Department of Biochemistry, Chicago College of Osteopathic Medicine, Midwestern University, 555 31st Street, Downers Grove, Illinois 60515

Received 21 December 2006/ Accepted 5 February 2007

Escherichia coli AbgT was first identified as a structural protein enabling the growth of p-aminobenzoate auxotrophs on exogenous p-aminobenzoyl-glutamate (M. J. Hussein, J. M. Green, and B. P. Nichols, J. Bacteriol. 180:6260-6268, 1998). The abg region includes abgA, abgB, abgT, and ogt; these genes may be regulated by AbgR, a divergently transcribed LysR-type protein.
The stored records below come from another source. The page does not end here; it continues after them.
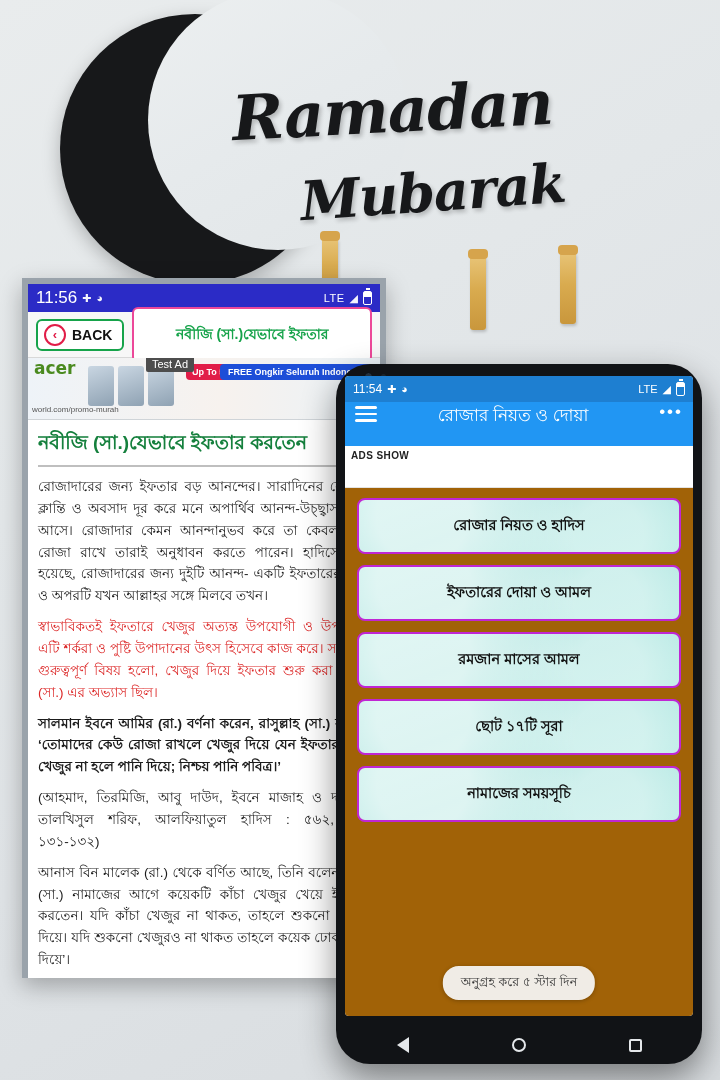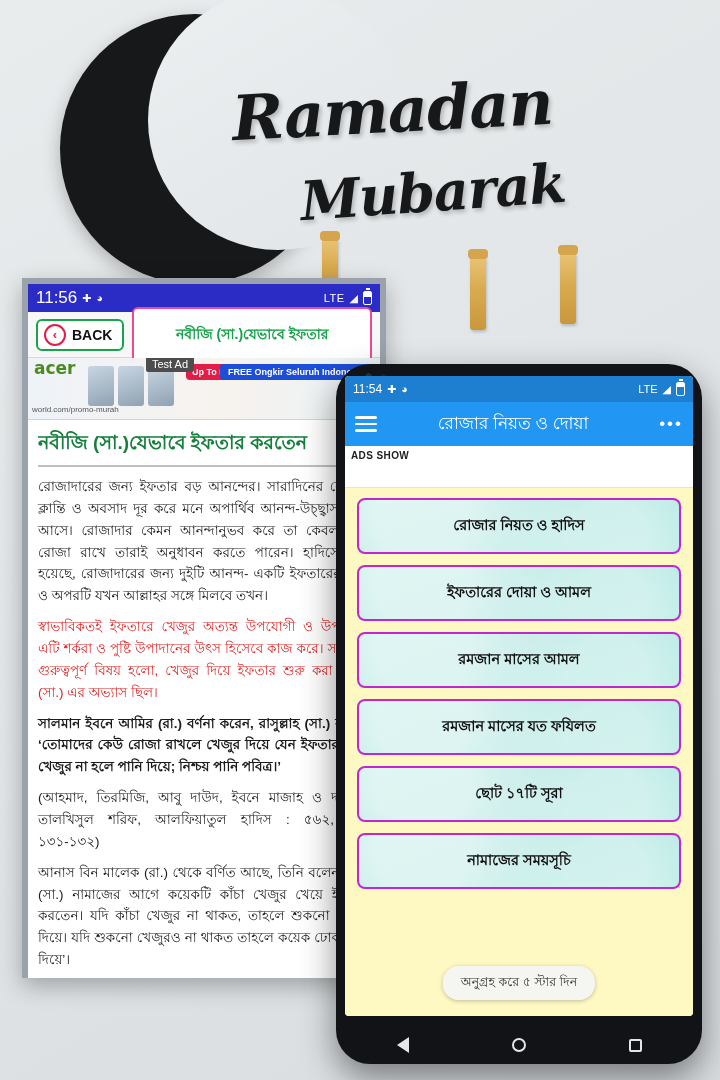--- a/index.html
+++ b/index.html
@@ -241,21 +241,21 @@
     font-size: 12px;
   }
   .b-status .sgap { flex: 1; }
   .b-status .ic { margin-left: 5px; font-size: 11px; }
   .b-status .lte { font-size: 11px; }
   .battery.b { background: linear-gradient(180deg,#fff 0 35%, #1e7fd1 35% 100%); }
   .b-appbar {
     height: 44px;
     background: #2196f3;
     color: #fff;
-    display: flex; align-items: center;
+    display: flex; 
     padding: 0 10px;
   }
   .hamb { width: 22px; }
   .hamb i {
     display: block; height: 2.5px; background: #fff;
     margin: 4px 0; border-radius: 2px;
   }
   .b-appbar .ttl {
     flex: 1;
     text-align: center;
@@ -270,21 +270,21 @@
     border-bottom: 1px solid #e3e3e3;
     display: flex; align-items: flex-start;
     padding: 4px 6px;
   }
   .b-ads span {
     font-size: 10px; font-weight: bold; color: #222;
     letter-spacing: .4px;
   }
   .b-list {
     padding: 10px 12px 0 12px;
-    background: #fef9c3;
+    background: #a16207;
     height: 528px;
     overflow: hidden;
   }
   .b-item {
     height: 56px;
     margin-bottom: 11px;
     border: 2px solid #c026d3;
     border-radius: 8px;
     background:
       radial-gradient(circle at 20% 30%, rgba(255,255,255,.65) 0 18%, rgba(255,255,255,0) 60%),
@@ -428,21 +428,20 @@
       </div>
 
       <div class="b-ads">
         <span>ADS SHOW</span>
       </div>
 
       <div class="b-list">
         <div class="b-item">রোজার নিয়ত ও হাদিস</div>
         <div class="b-item">ইফতারের দোয়া ও আমল</div>
         <div class="b-item">রমজান মাসের আমল</div>
-        <div class="b-item">রমজান মাসের যত ফযিলত</div>
         <div class="b-item">ছোট ১৭টি সূরা</div>
         <div class="b-item">নামাজের সময়সূচি</div>
       </div>
 
       <div class="toast">অনুগ্রহ করে ৫ স্টার দিন</div>
     </div>
 
     <div class="b-nav">
       <span class="nav-tri"></span>
       <span class="nav-cir"></span>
Wild-type cells transformed with a high-copy-number plasmid encoding abgT demonstrate saturable uptake of p-aminobenzoyl-glutamate (K_T = 123 µM); control cells expressing vector demonstrate negligible uptake. The addition of metabolic poisons inhibited uptake of p-aminobenzoyl-glutamate, consistent with this process requiring energy. p-Aminobenzoyl-glutamate taken in by cells expressing large amounts of AbgT alone is not rapidly metabolized to a form that is trapped in the cell, as the addition of nonradioactive p-aminobenzoyl-glutamate to these cells results in a rapid loss of intracellular label. The addition of nonradioactive p-aminobenzoate has no effect. The abgA, abgB, and abgAB genes were cloned into the medium-copy-number plasmid pACYC184; p-aminobenzoate auxotrophs transformed with the clone encoding abgAB demonstrated enhanced ability to grow on low levels of p-aminobenzoyl-glutamate. When transformed with complementary plasmids encoding high-copy levels of abgT and medium-copy levels of abgAB, p-aminobenzoate auxotrophs grew on 50 nM p-aminobenzoyl-glutamate. Our data are consistent with a model of p-aminobenzoyl-glutamate utilization in which AbgT catalyzes transport of p-aminobenzoyl-glutamate, followed by cleavage to p-aminobenzoate by a protein composed of subunits encoded by abgA and abgB. While endogenous expression of these genes is very low under the conditions in which we performed our experiments, these genes may be induced by AbgR bound to an unknown molecule. The true physiological role of this region may be related to some molecule similar to p-aminobenzoyl-glutamate, such as a dipeptide.

Published ahead of print on 16 February 2007.